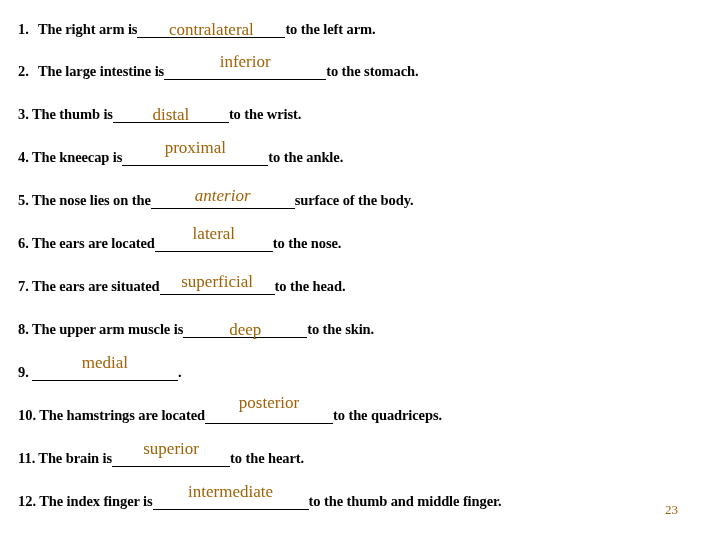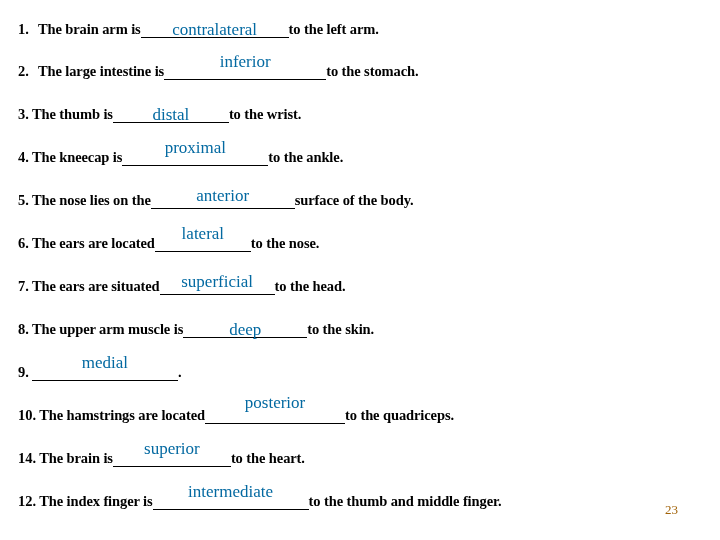"The brain arm is" span.q-text { text: brain -> right }
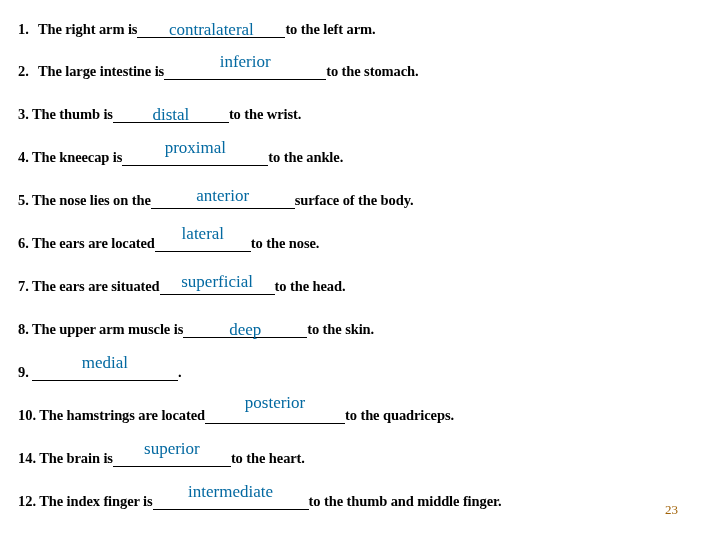"contralateral" .answer { color: #0369a1 -> #a16207 }
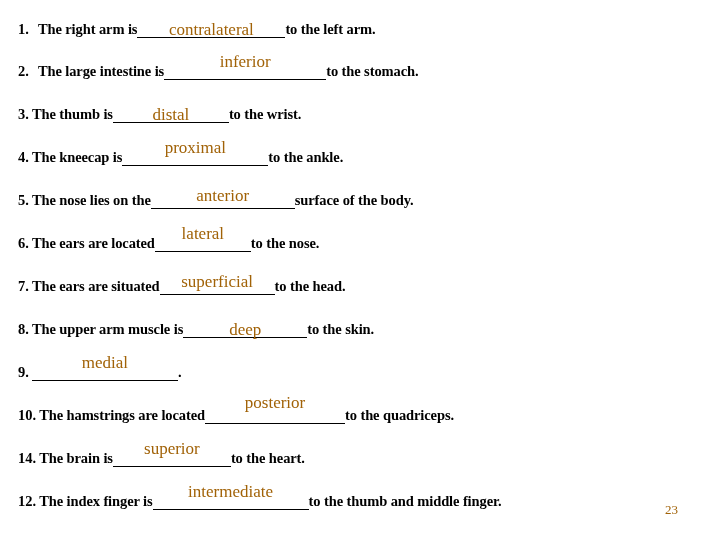"anterior" span.blank { font-style: none -> italic }
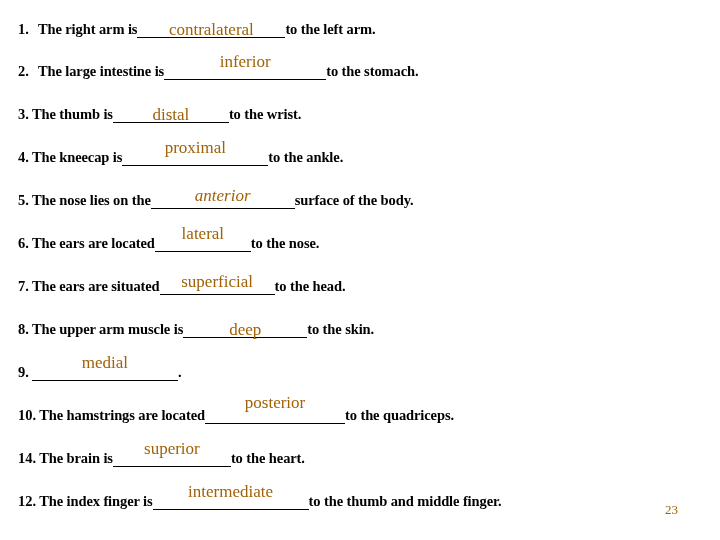"lateral" span.blank { width: 96px -> 118px }
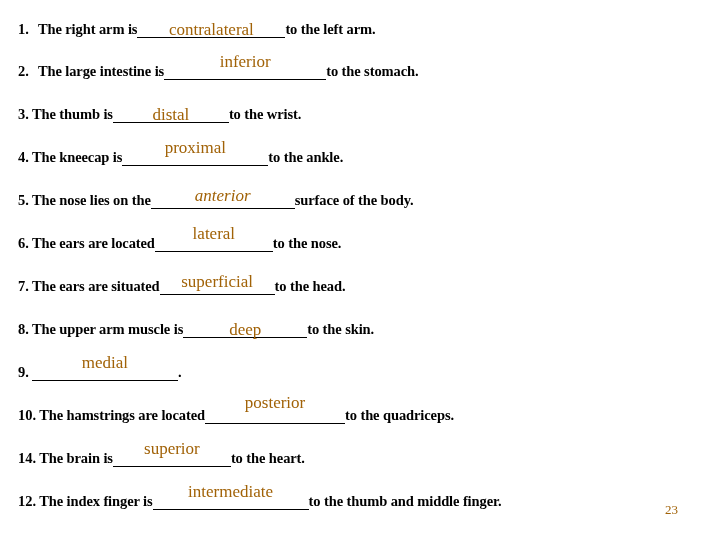"posterior" span.blank { width: 140px -> 128px }
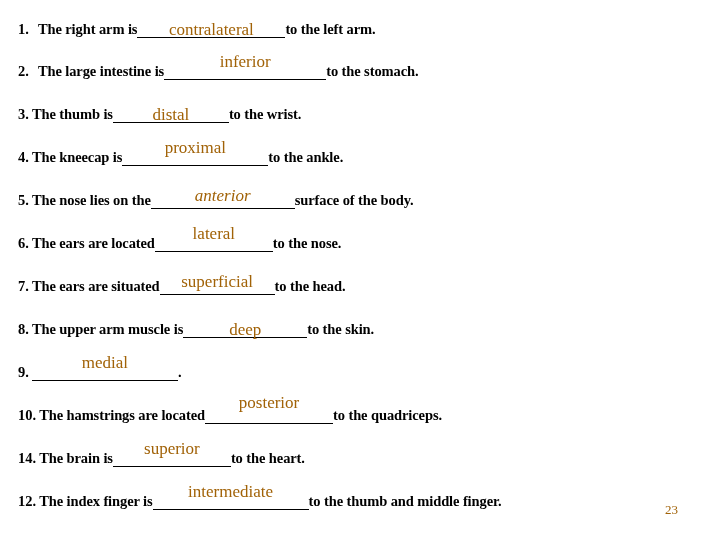"14." span.q-num { text: 14 -> 11 }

----

What the task requires:
Print the records above word for word, omitting any picture they contain.

Written response:
"The brain arm is" span.q-text { text: brain -> right }
"contralateral" .answer { color: #0369a1 -> #a16207 }
"anterior" span.blank { font-style: none -> italic }
"lateral" span.blank { width: 96px -> 118px }
"posterior" span.blank { width: 140px -> 128px }
"14." span.q-num { text: 14 -> 11 }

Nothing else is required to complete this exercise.